### [YOUR OBJECTIVE]
The reply should be one number: how many lines of the data below contain "title".

### [RECORDS FOR THIS TASK]
Content starts

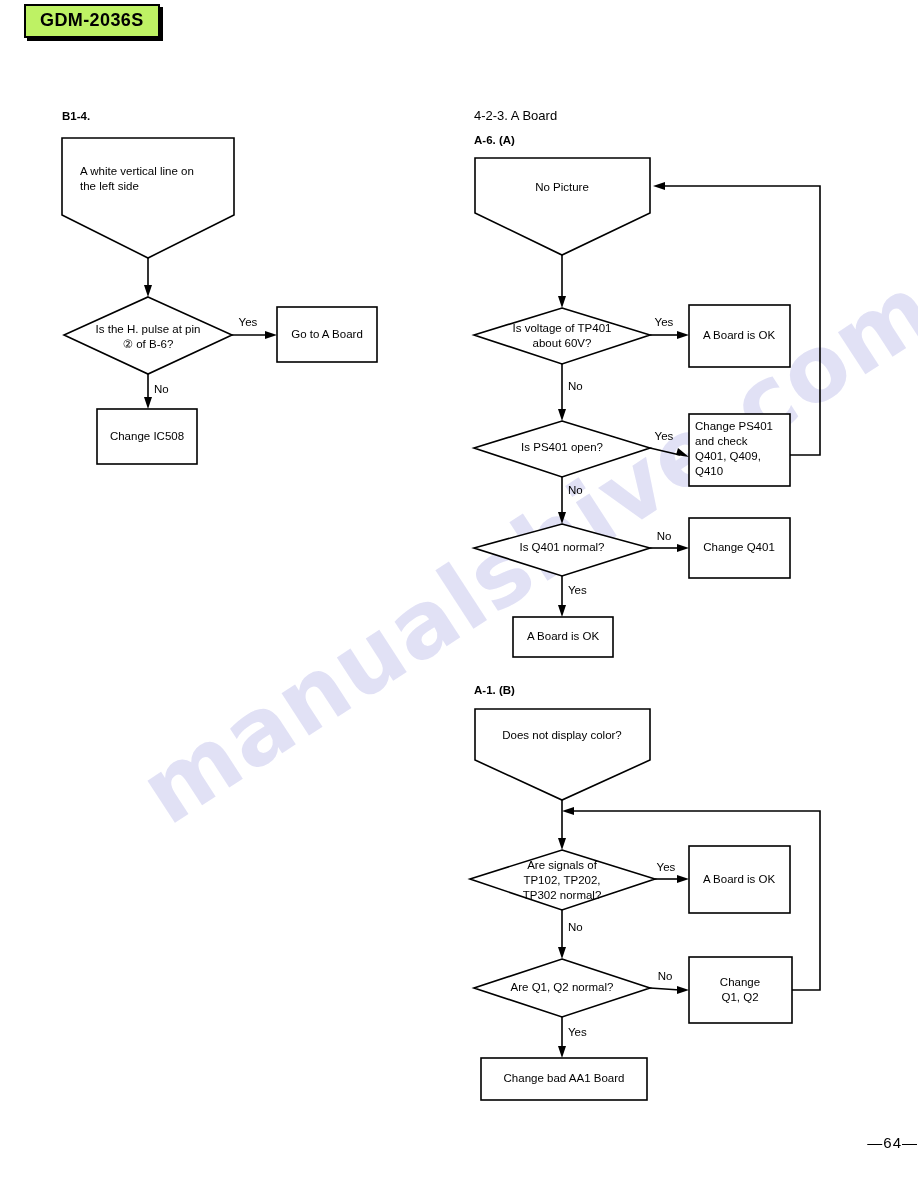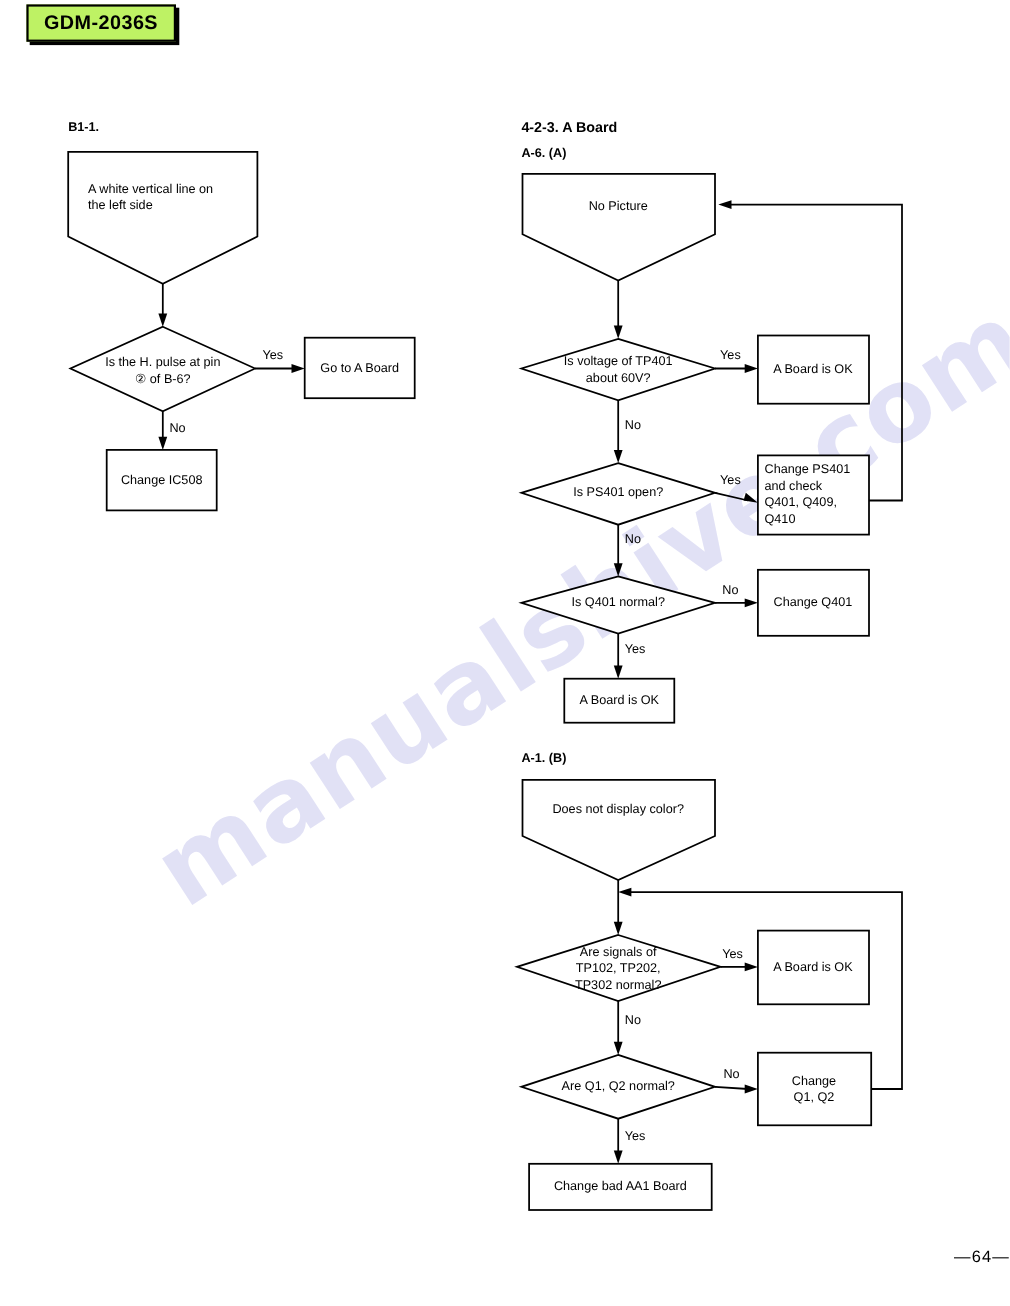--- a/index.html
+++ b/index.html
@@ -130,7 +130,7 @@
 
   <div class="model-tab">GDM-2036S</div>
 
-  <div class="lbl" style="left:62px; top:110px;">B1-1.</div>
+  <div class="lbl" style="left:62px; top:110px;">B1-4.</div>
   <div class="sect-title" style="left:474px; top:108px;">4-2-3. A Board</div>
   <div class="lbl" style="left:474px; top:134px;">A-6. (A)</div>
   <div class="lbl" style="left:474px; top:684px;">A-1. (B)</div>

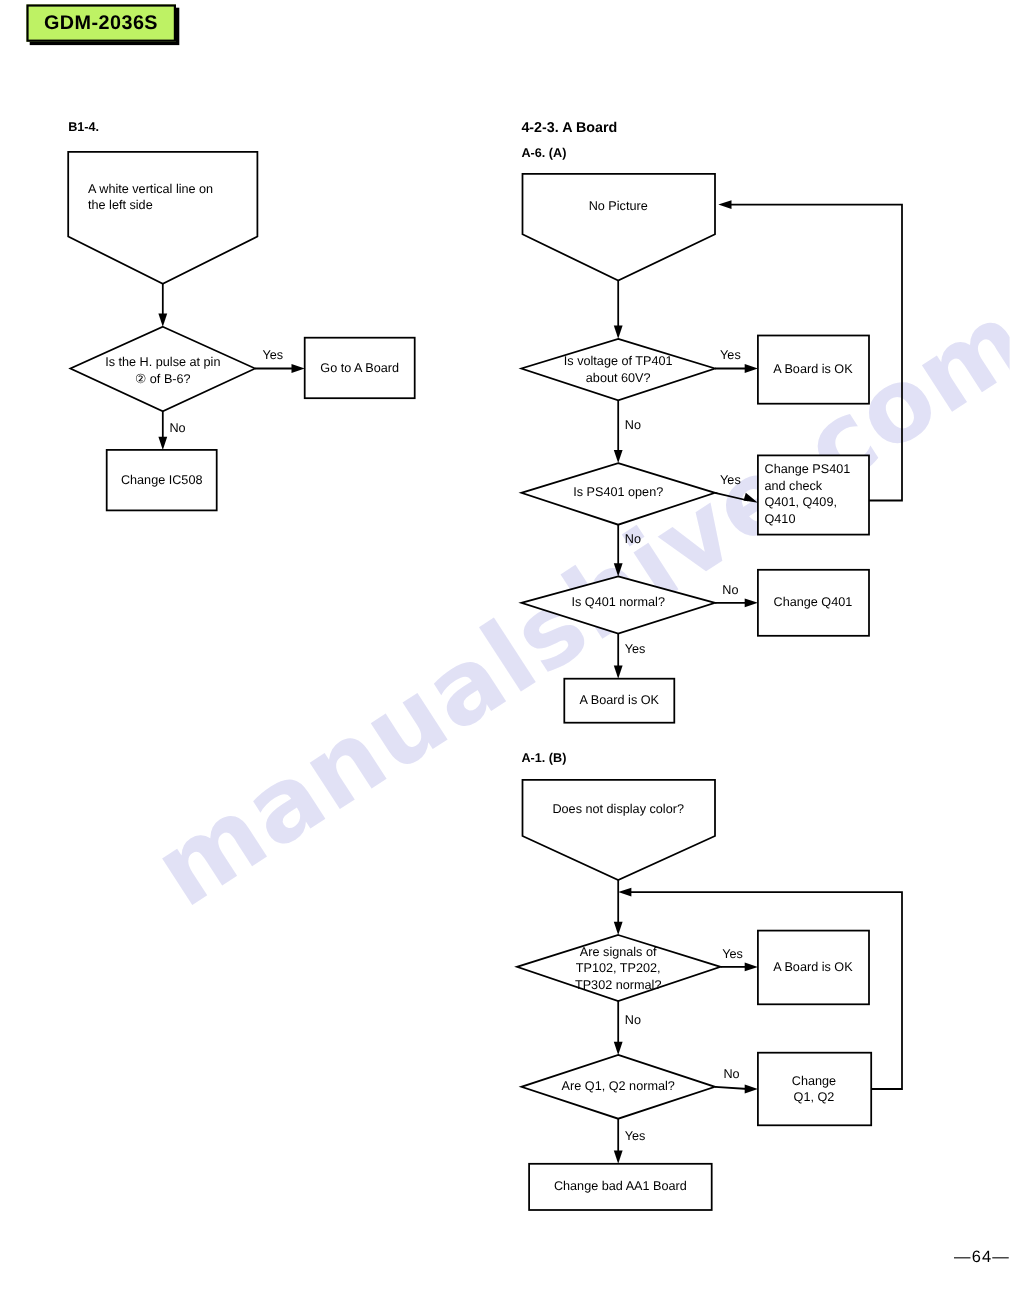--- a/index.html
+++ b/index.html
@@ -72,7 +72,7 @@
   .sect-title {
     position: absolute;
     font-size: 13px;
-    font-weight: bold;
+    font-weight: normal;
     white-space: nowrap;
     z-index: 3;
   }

Content ends
Content starts

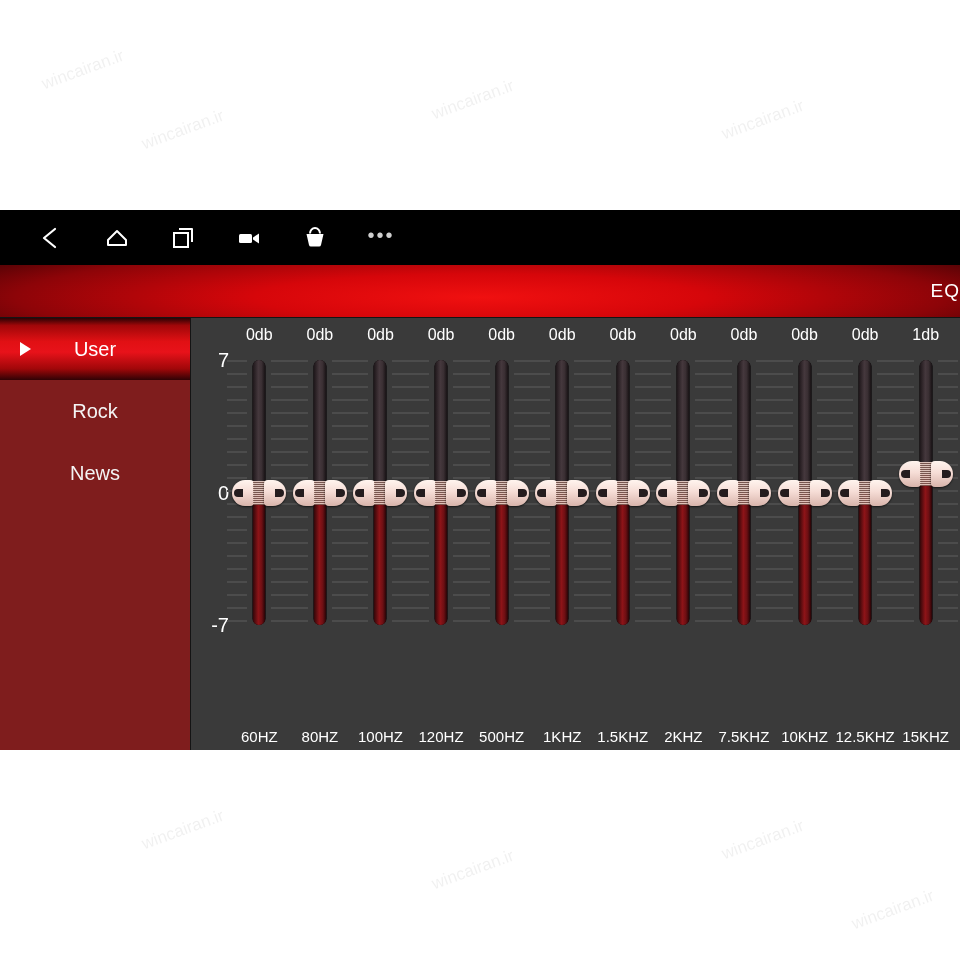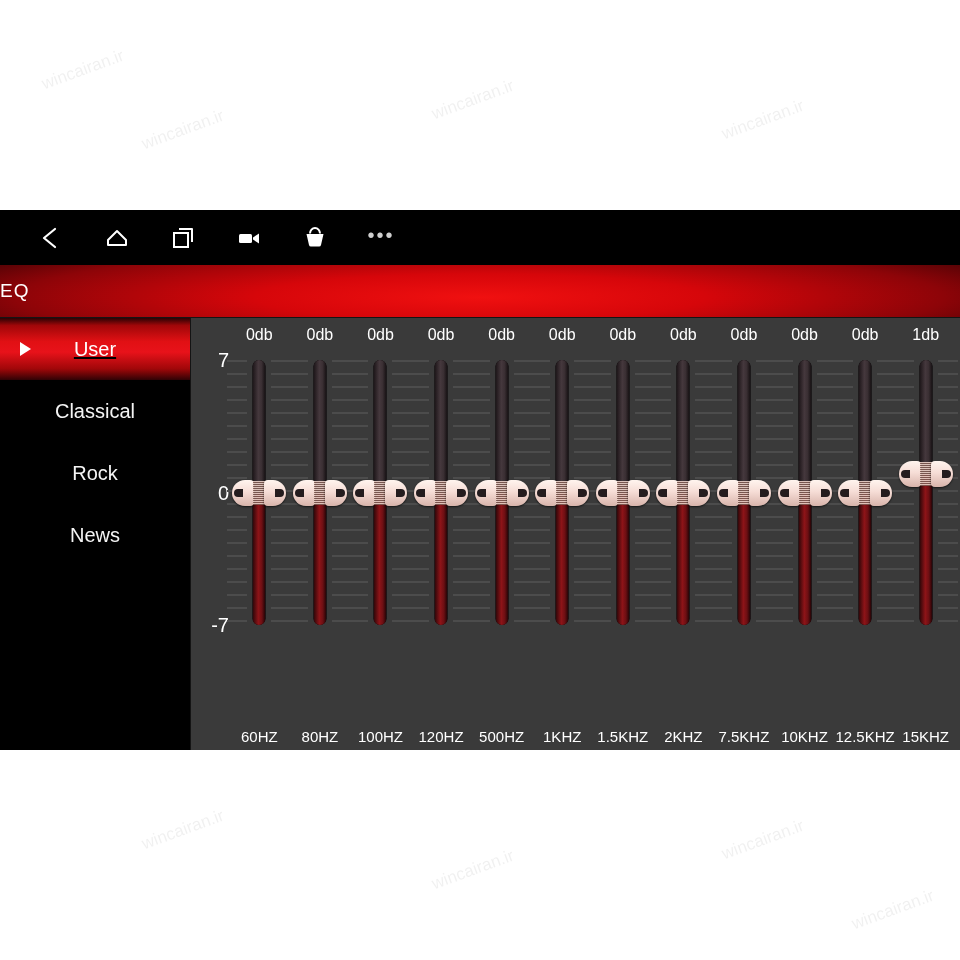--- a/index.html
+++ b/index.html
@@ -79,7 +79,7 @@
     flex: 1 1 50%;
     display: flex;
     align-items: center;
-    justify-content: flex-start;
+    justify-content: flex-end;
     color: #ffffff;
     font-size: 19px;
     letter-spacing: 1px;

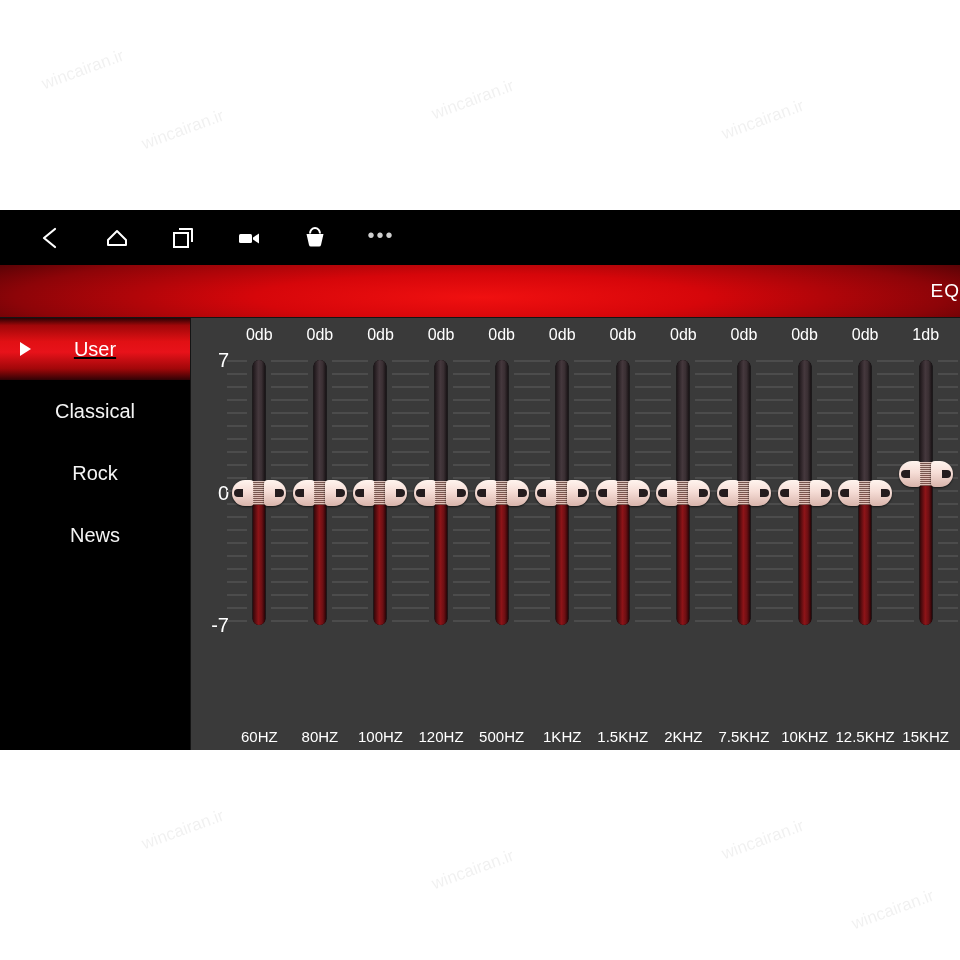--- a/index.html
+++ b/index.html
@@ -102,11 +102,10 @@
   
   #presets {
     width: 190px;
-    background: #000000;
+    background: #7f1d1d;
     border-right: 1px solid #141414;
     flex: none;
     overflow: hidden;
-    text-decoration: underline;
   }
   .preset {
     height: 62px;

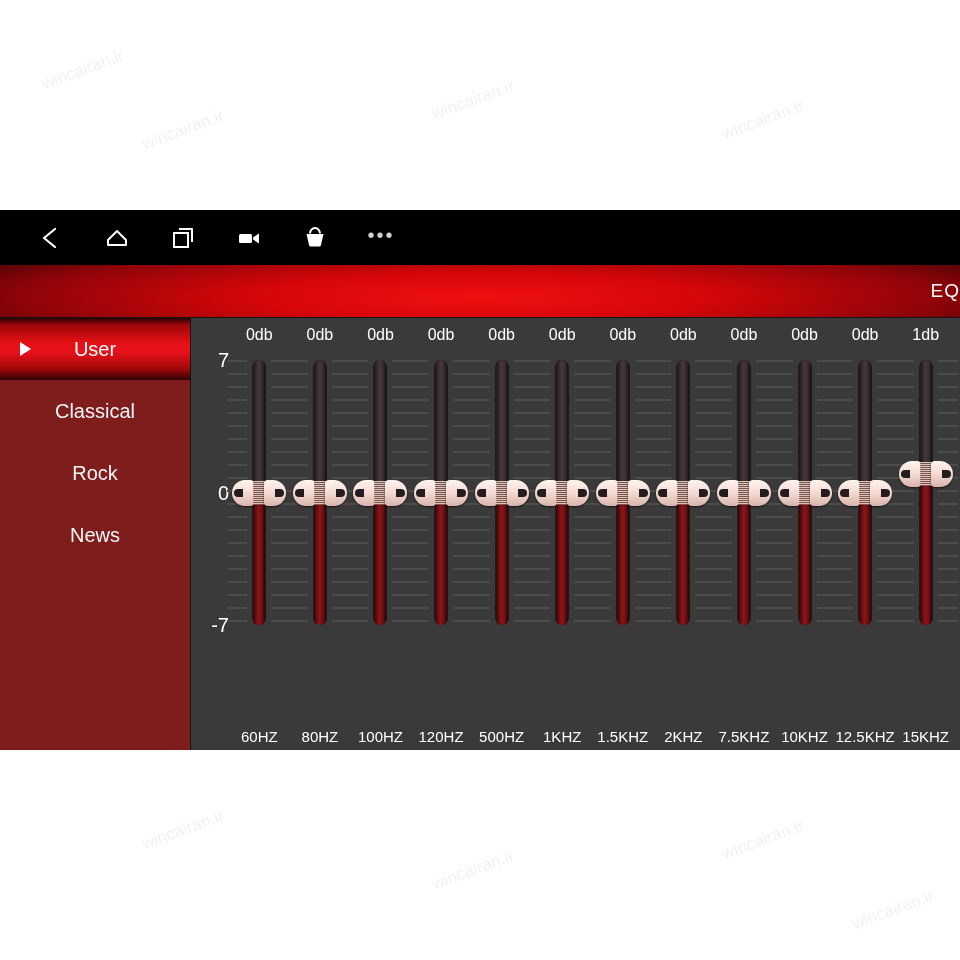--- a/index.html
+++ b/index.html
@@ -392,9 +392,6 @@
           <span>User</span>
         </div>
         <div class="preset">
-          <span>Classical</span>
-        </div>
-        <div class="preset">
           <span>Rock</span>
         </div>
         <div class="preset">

Content ends

### [RESPONSE TO THIS TASK]
2